ToolNeuron: Your AI Hub in Your Pocket

A privacy-focused mobile ecosystem for offline inference (GGUF) and online orchestration (OpenRouter).

github.com/Siddhesh2377 • Download Beta 5.1 • Join Discord • Join Testing Program

Abstract

ToolNeuron is an AI-native mobile ecosystem designed for Android. It bridges the gap between privacy and performance by enabling users to run offline GGUF models locally or connect to powerful cloud models via OpenRouter. With integrated features like premium offline Text-to-Speech (TTS), dynamic plugin systems, and a "DataHub" for context injection, ToolNeuron acts as a comprehensive operating layer for mobile Artificial Intelligence.

1. Visual Interface

The user interface is designed for clarity, featuring syntax highlighting for code, structured tables, and seamless model switching. The design prioritizes information density and ease of access to model parameters.

2. Core Functionality

ToolNeuron distinguishes itself through a hybrid architecture that prioritizes user privacy without sacrificing capability.

2.1 Dual Mode Operation

Run offline GGUF models directly on your device using llama.cpp (no internet needed), or connect to 100+ online models (GPT-4, Claude, Llama 3) via OpenRouter API.

2.2 Premium Voice (TTS)

Includes 11 premium voices (American & British accents) powered by Sherpa-ONNX. This runs completely offline with zero latency or cost.

2.3 DataHub & Context

Attach dynamic datasets to supercharge AI knowledge without retraining. Switch models mid-conversation while preserving context history.

2.4 Plugin System

Extend functionality with Web Search, Web Scraper, and Document Viewers. Future support includes Code Execution and Image Processing.

3. Comparative Analysis

Unlike standard SaaS AI applications that rely on subscriptions and data harvesting, ToolNeuron offers a transparent, open-source alternative.

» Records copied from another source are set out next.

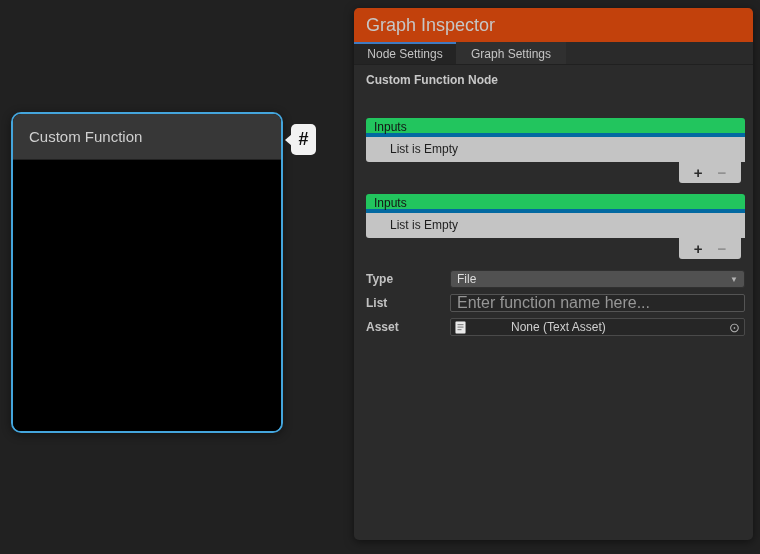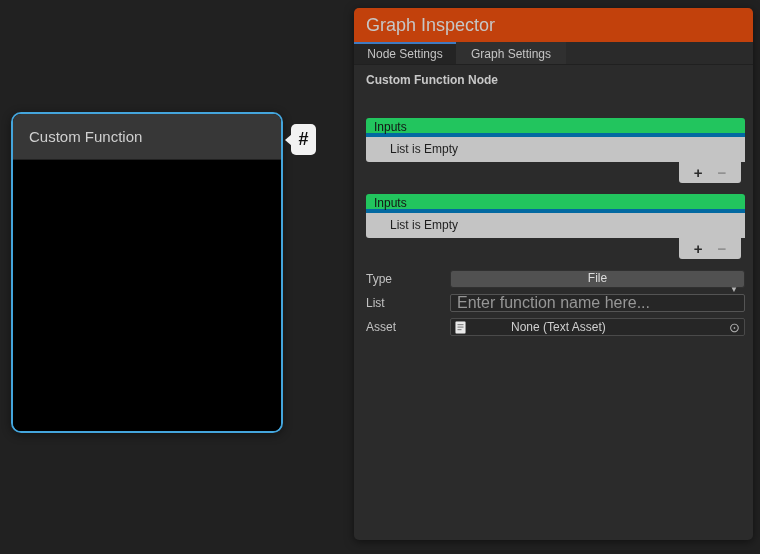--- a/index.html
+++ b/index.html
@@ -152,34 +152,34 @@
   .props { margin-top: 10px; }
   .prop-row {
     display: flex; align-items: center;
     height: 18px;
     margin-bottom: 6px;
   }
   .prop-label {
     width: 84px;
     font-size: 12px;
     color: #c2c2c2;
+    font-weight: bold;
   }
   .prop-field { flex: 1; height: 18px; position: relative; }
 
   .dropdown {
     height: 18px;
     background: #515151;
     border: 1px solid #303030;
     border-radius: 3px;
     display: flex; align-items: center;
     padding: 0 6px;
     color: #dddddd;
     font-size: 12px;
     cursor: default;
-    flex-direction: column;
   }
   .dropdown-arrow {
     margin-left: auto;
     font-size: 8px;
     color: #b4b4b4;
   }
 
   .text-input {
     width: 100%; height: 18px;
     background: #262626;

Feature	ToolNeuron	Traditional SaaS
Inference	Local (GGUF) + Cloud	Cloud Only
Privacy	Local-First, No Logging	Server-side Logging
Cost	Free / BYOK	Subscription ($20+/mo)
TTS	Offline Neural (Sherpa)	Cloud API

4. System Specifications

To ensure optimal performance for local inference, the following hardware specifications are recommended.

Minimum

Android 8.0+ (API 26)
4GB RAM
2GB Free Storage

Recommended (Offline AI)

Android 14+
8GB+ RAM
Snapdragon 8 Gen 1 (or equiv)
5GB+ Storage for Models

5. Development Roadmap

The project follows a quarterly release cycle aimed at expanding format support and multi-modal capabilities.

Q1 2026: Advanced TTS with multiple voices, Speech-to-Text (STT) for voice input, and Code Export functionality.
Q2 2026: TFLite & ONNX model support, Image Generation (Stable Diffusion), and an advanced memory system.
Q3 2026: Multi-modal models (Text + Image), Cross-device sync, and Desktop companion apps.

6. Installation & Usage

Install: Download the latest APK from the link above. No Play Store account required.
Setup:
- Option A (Private): Download a GGUF model from HuggingFace and import via Settings → Local Models.
- Option B (Cloud): Enter an OpenRouter API key in Settings to access GPT-4, Claude, etc.
Interact: Use the chat interface, enable TTS for voice responses, or attach plugins for web capabilities.